IIS used a thread pool and ISAPI, which mean a DLL was loaded by a thread in the thread
pool; the downside of this was if the ISAPI extension corrupted the heap or took some kind
of failure such as an access fault, the whole IIS went down (let's hear applause fot the
winner of the Dumbest Web Server Design Ever Created award). This has been supplanted by
using CLR components, because the protected object model makes it impossible to corrupt
the heap, and if a component fails, it throws an exception that aborts the execution but
can be caught and handled gracefully by the invoker. But most Web servers do not
implement queues of tasks in the way you suggest.

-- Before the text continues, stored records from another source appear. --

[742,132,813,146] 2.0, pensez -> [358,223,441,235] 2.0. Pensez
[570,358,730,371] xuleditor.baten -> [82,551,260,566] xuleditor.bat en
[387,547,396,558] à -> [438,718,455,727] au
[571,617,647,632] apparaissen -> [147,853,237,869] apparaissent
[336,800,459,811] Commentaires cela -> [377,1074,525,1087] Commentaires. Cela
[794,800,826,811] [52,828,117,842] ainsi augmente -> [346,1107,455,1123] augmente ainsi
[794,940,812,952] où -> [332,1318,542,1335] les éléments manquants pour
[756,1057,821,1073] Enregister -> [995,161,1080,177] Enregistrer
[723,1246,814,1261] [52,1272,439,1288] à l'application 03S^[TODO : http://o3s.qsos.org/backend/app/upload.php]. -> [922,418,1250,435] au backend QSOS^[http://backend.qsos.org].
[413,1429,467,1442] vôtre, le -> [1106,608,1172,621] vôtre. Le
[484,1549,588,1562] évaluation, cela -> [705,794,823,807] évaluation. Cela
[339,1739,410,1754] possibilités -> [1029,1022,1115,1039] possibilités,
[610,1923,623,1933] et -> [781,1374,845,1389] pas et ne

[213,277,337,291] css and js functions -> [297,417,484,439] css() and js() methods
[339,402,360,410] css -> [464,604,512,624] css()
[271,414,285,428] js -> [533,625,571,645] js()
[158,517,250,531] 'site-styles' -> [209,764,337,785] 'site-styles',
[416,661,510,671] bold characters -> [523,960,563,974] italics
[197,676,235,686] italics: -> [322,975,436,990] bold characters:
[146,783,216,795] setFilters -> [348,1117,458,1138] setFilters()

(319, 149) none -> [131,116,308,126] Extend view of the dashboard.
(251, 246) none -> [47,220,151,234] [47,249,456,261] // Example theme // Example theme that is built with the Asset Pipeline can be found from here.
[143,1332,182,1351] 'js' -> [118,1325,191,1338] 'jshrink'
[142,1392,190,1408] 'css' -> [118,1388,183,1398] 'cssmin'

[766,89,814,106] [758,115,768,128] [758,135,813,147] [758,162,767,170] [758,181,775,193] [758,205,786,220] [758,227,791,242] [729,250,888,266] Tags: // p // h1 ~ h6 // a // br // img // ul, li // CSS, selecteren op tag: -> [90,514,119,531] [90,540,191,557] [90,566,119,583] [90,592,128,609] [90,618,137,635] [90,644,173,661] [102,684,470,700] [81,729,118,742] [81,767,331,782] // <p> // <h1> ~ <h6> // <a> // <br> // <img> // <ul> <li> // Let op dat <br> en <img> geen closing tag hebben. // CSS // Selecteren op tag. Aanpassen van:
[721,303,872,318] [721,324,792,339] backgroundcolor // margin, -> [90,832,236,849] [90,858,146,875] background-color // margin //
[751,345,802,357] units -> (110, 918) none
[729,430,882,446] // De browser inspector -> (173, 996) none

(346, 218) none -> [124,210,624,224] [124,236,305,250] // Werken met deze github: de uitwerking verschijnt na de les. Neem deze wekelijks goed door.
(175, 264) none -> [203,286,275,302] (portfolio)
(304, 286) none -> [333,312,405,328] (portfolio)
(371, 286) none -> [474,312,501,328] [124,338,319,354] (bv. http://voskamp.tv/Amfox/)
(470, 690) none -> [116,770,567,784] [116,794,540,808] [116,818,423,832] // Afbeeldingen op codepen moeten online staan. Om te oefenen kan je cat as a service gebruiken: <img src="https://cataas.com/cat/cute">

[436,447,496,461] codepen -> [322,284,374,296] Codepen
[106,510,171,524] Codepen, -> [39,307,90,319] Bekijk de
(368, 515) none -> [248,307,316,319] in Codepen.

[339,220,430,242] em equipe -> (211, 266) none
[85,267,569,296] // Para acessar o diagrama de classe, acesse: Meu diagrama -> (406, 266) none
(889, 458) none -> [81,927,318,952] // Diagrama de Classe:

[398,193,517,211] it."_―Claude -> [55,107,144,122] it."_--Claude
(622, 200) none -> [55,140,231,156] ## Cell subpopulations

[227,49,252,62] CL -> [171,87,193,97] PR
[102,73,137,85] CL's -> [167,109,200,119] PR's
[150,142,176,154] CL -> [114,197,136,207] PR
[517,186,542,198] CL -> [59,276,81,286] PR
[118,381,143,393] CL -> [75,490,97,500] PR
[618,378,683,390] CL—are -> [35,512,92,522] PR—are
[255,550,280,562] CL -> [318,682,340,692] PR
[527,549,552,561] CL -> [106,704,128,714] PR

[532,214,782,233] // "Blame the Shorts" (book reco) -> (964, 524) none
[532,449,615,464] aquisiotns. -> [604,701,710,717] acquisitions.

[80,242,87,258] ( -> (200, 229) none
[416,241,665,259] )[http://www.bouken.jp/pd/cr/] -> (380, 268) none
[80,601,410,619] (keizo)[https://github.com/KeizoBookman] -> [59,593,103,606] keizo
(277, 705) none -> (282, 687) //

However, your implementation is easily realizable by using an I/O Completion Port as a
thread queue and setting the maximum concurrency to be the number of CPU cores. You might
have more threads, but a thread that gets blocked on I/O is removed from the thread
concurrency count.
****
>
>What's most important is that you *not* tie a thread to a request
>though -- the number of threads is a tunable parameter of the pool,
>independent of the number of HTTP requests.
>
>> I may have as many 1,000 concurrent HTTP requests. I am
>> thinking that each of these threads could append to a single
>> file with no conflict (the OS sequencing these operations)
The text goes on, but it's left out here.